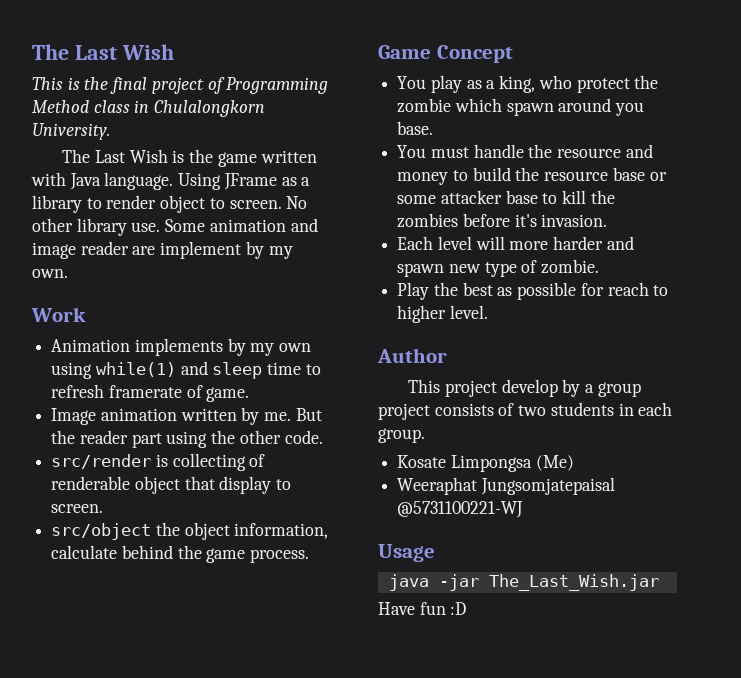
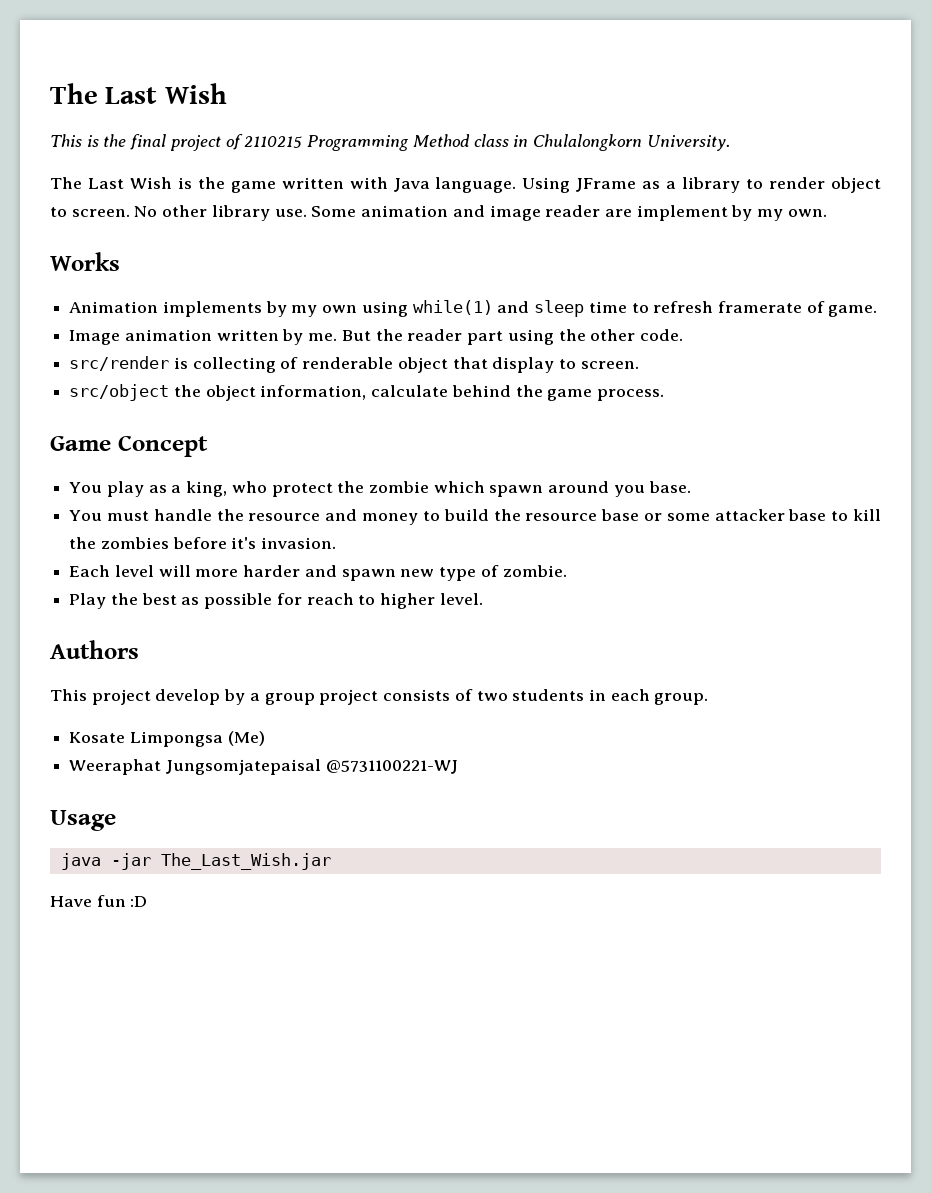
- This is the final project of Programming Method class in Chulalongkorn University.
+ This is the final project of 2110215 Programming Method class in Chulalongkorn University.
- Work
+ Works
- Author
+ Authors

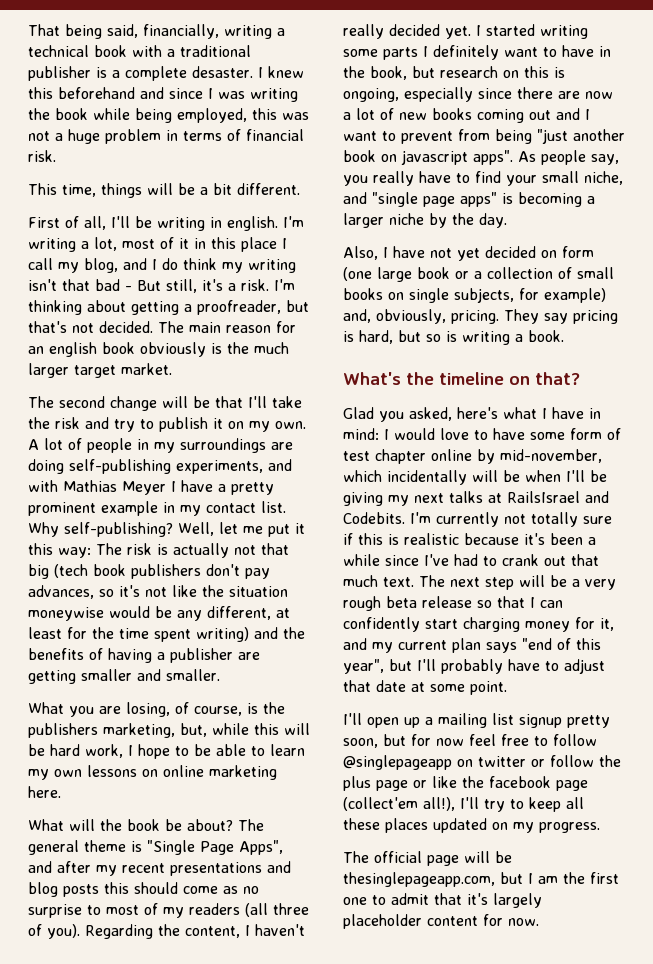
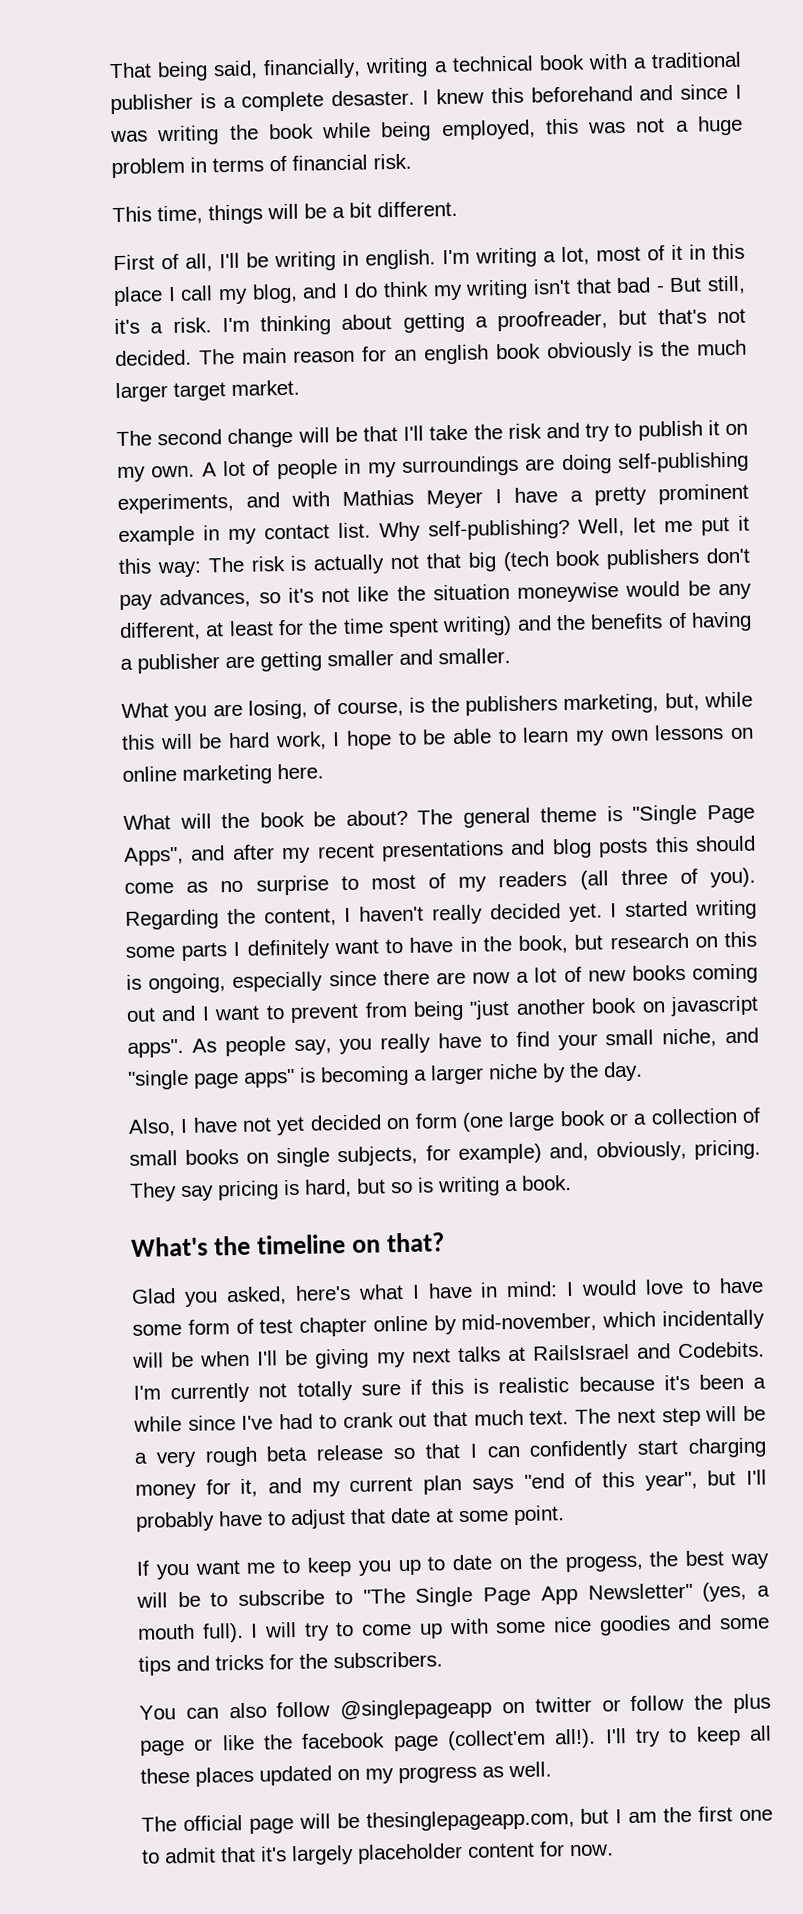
- I'll open up a mailing list signup pretty soon, but for now feel free to follow @singlepageapp on twitter or follow the plus page or like the facebook page (collect'em all!), I'll try to keep all these places updated on my progress.
+ If you want me to keep you up to date on the progess, the best way will be to subscribe to "The Single Page App Newsletter" (yes, a mouth full). I will try to come up with some nice goodies and some tips and tricks for the subscribers.
+ You can also follow @singlepageapp on twitter or follow the plus page or like the facebook page (collect'em all!). I'll try to keep all these places updated on my progress as well.

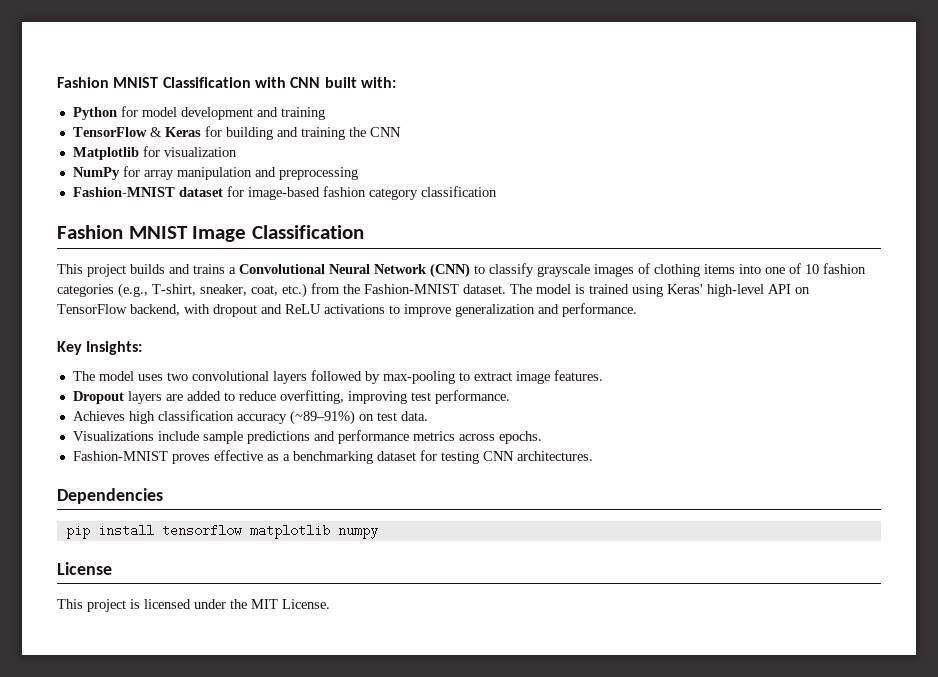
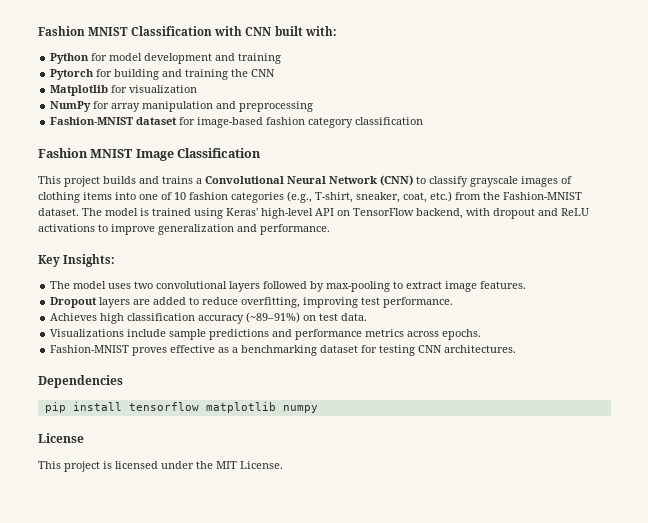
- TensorFlow & Keras for building and training the CNN
+ Pytorch for building and training the CNN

- - - - -

• _TASK DIRECTIONS_
Check each line of the records for the string "keep" and copy those that have it.

• _SOLUTION FOR THIS TASK_
- I'll open up a mailing list signup pretty soon, but for now feel free to follow @singlepageapp on twitter or follow the plus page or like the facebook page (collect'em all!), I'll try to keep all these places updated on my progress.
+ If you want me to keep you up to date on the progess, the best way will be to subscribe to "The Single Page App Newsletter" (yes, a mouth full). I will try to come up with some nice goodies and some tips and tricks for the subscribers.
+ You can also follow @singlepageapp on twitter or follow the plus page or like the facebook page (collect'em all!). I'll try to keep all these places updated on my progress as well.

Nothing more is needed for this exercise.